Оставшись дома одна-одинешенька, Феклуша терялась, не зная, к чему приложить ей свои работящие руки. Чуть свет подоив коров, она выгоняла их в стадо, а сама садилась у окна светелки и грустно глядела на улицу. Она понимала, что Куземко вернется не скоро, да и вернется ли он вообще…
Но ей нужно было вот так изо дня в день поджидать милого дружка, это было нужно ее страдающей душе. И в часы напрасного ожидания, которому, казалось, не было конца, Феклуше приходила на память вся ее неудачливая, горькая жизнь, и хотелось тогда жалеть себя и плакать. И она ревела, смахивая со щек слезы уголками кумачного плата.
Феклуша оплакивала и матушку с батюшкой. Добрыми они были у нее, царство им небесное, любили свою единственную дочку, жалели и холили. Мать запомнилась Феклуше высокою да голубоглазою, в пестрой собачьей дохе да медвежьем лохматом треухе. В морозном облаке она вошла в избу, на воротнике дохи льдинками стыл куржак. Мать растирала и грела руки, по локоть засунув их в печь.
Той же зимой на Енисее матушка попала в полынью. С рыбалки шла, а туман был сырой, непроглядный. Так и не нашли ее ни зимою, ни весной. И остался Феклуше в память о матери расшитый бисером сарафан да песня о сиротинушке, которую пела мать.

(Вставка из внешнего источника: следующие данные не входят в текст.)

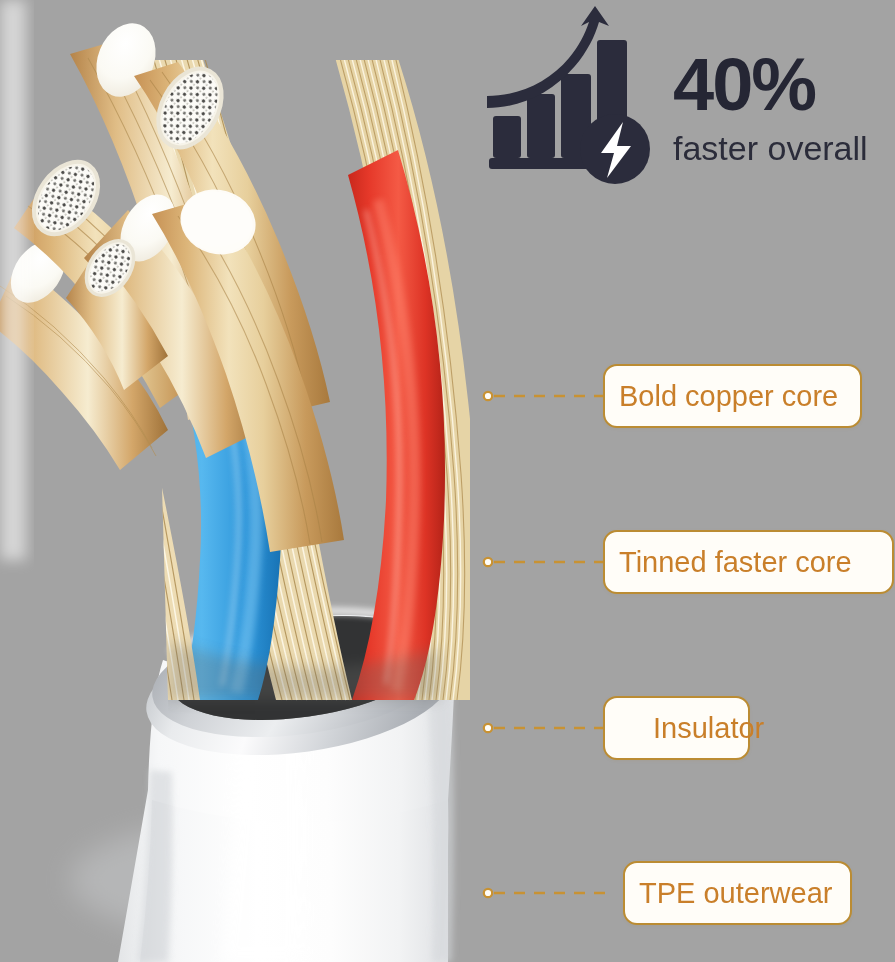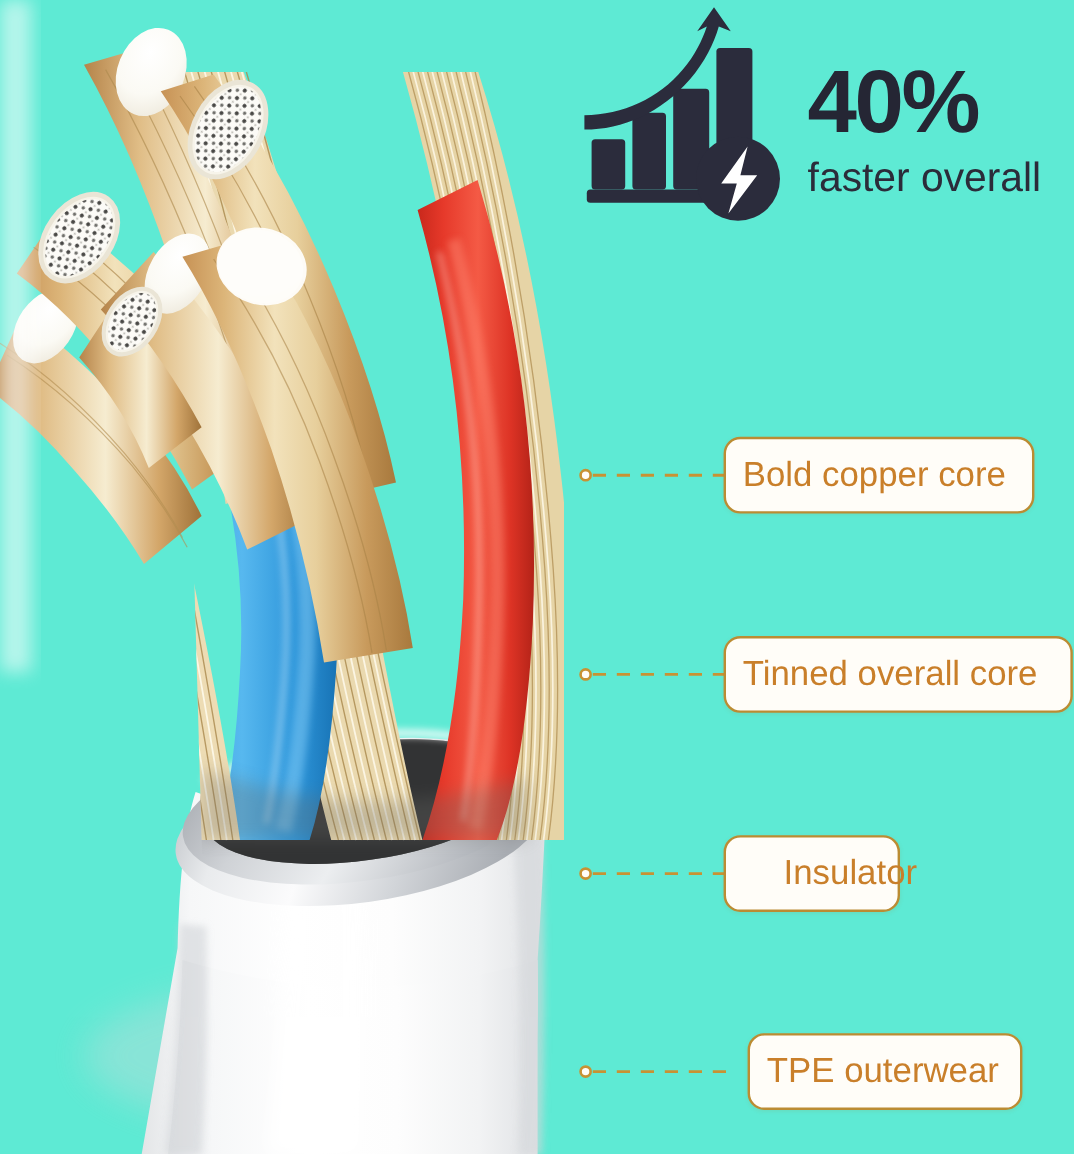--- a/index.html
+++ b/index.html
@@ -14,7 +14,7 @@
     position: relative;
     width: 895px;
     height: 962px;
-    background: #5eead4;
+    background: #a3a3a3;
     overflow: hidden;
   }
 

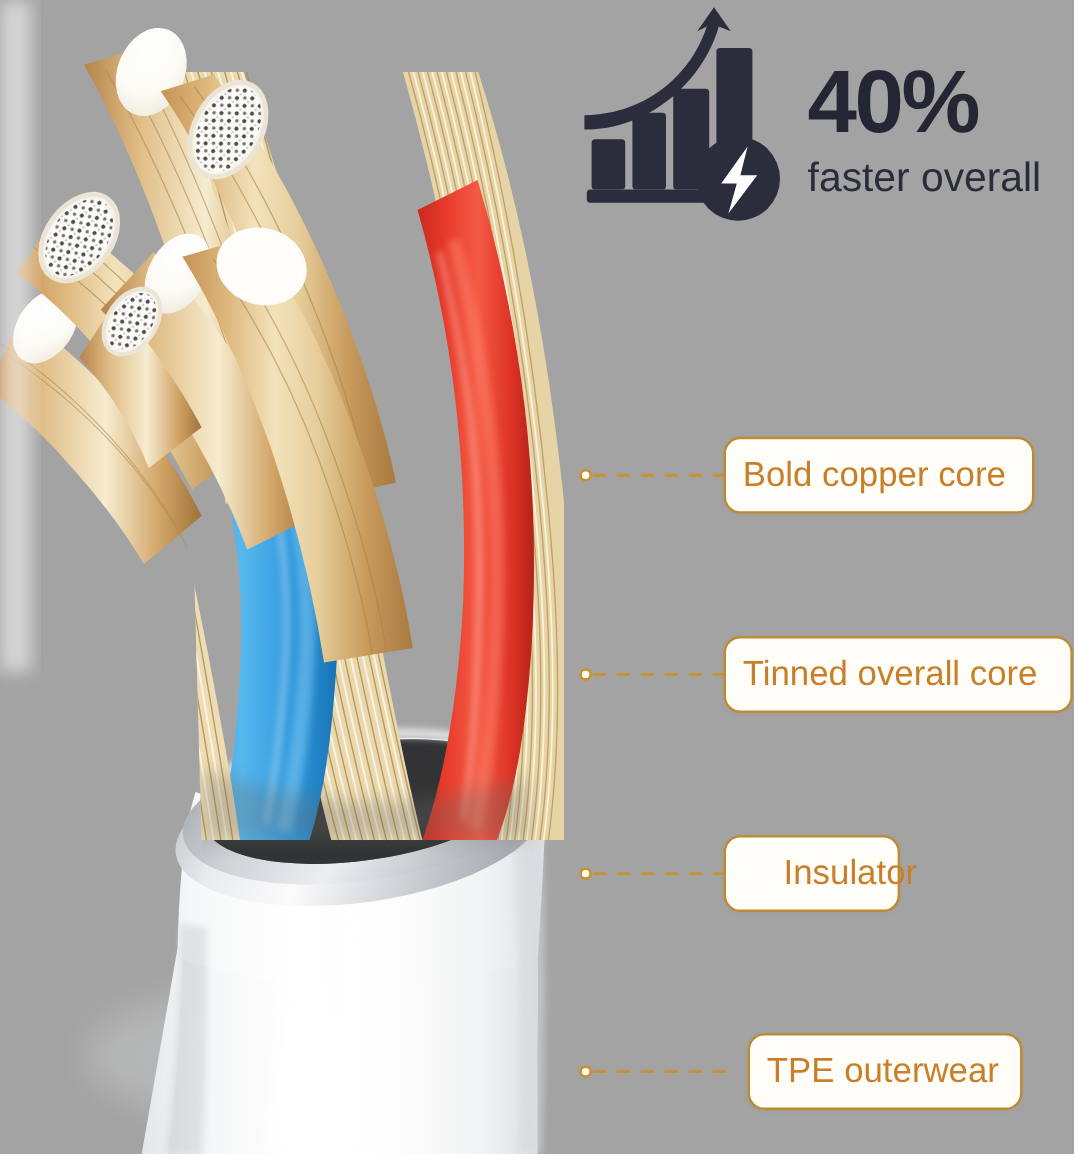--- a/index.html
+++ b/index.html
@@ -441,7 +441,7 @@
       <line x1="12" y1="32" x2="126" y2="32" stroke="#c89233" stroke-width="2.4" stroke-dasharray="11 9"></line>
     </svg>
     <div class="callout-box">
-      <span class="callout-label">Tinned overall core</span>
+      <span class="callout-label">Tinned faster core</span>
     </div>
   </div>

Ту песню слово в слово любил пересказывать Феклуше отец, когда Феклуша выросла и с отцом уехала из города Енисейска на Красный Яр.
Батюшка был статен, красив лицом и улыбчив — Феклуша походила на него. С мягкой душой человек, а смерть принял лютую. В декабрьскую холодную ночь разорвала его на Бадалыке волчья свадьба. Растащили звери по кускам его тело, лишь валенки с мослами привезли казаки в острог. Даже вспомнить страшно, что положили в гроб.
Со смерти матушки и отца началось неизбывное Феклушино горе. А может, и того раньше, когда батюшка выдал ее замуж за молодого да пригожего сокола. Жить бы Феклуше — не нарадоваться. Да пришли под Красный Яр киргизы, и в первой же схватке пронзила сокола стрела басурманская.
Старики говорят, что всякая невеста для своего жениха родится. А для кого родилась Феклуша? Уж не для плешивого ли Степанки, за которого и пошла, чтоб только далее свою судьбу не испытывать?
И прошла, пролетела самая молодость — не за холщовый мех. Тошно, ой как тошно-то жить без милого, а с немилым еще горше, еще тошнее. И в награду за все муки послал Господь Бог ей Куземку. Уже матера была Феклуша, двадцать годков ей исполнилось, своим умом жила и разбиралась, что к чему. Не в мужья — в полюбовники шел он к ней, а с полюбовника таков и спрос: позовет к себе — и спасибо, не позовет — так тому и быть, наплачешься в подушку и сызнова ждешь привета.
Феклуше часто снился один и тот же сон, будто раскинет она белые руки, как крылья, и летит неведомо куда, в какую-то пропасть. Сердце обмирает от страха — разбиться боязно, — а кончается все тем, что под ногами опять твердая земля, и Феклуша думает, что лететь совсем не страшно. Так и повторяется этот сон многие годы, и никто в городе не скажет, к чему он — к добру или худу.
И, роняя слезы, кляла она распроклятую бабью долю, кляла постылую Сибирь, в которой породили ее матушка с батюшкой и из которой не было ей пути в те благодатные края, где большие города — Москва, Ярославль, Рязань, — где много людей и никому ни до кого нет дела. Может, там, на людях, и растеряла бы тоску-злодейку по Куземке, по мимолетному бабьему счастью.
В горьких думах и тянулись Феклушины дни, а еще в ожидании Куземки из немирной Киргизской землицы, куда он не на пир попал — на смертную брань. Кому же про то не известно, каков фарт у служилого человека в Сибири? Не этот ли фарт унес у Феклуши батюшку и матушку, унес молодого сокола да и избудет ли на том ее горе!
Феклуша все так же сидела у распахнутого окошка, подперев рукой щеку. Увидела на улице принаряженных женок — засобиралась в церковь. Полезла в сундук за праздничным сарафаном и опять ненароком в окно посмотрела. И тут глазами повстречалась с приезжим томичом Матвейкой. Стоял Матвейко посреди улицы, широко расставив толстоикрые ноги, и глядел прямо на Феклушу.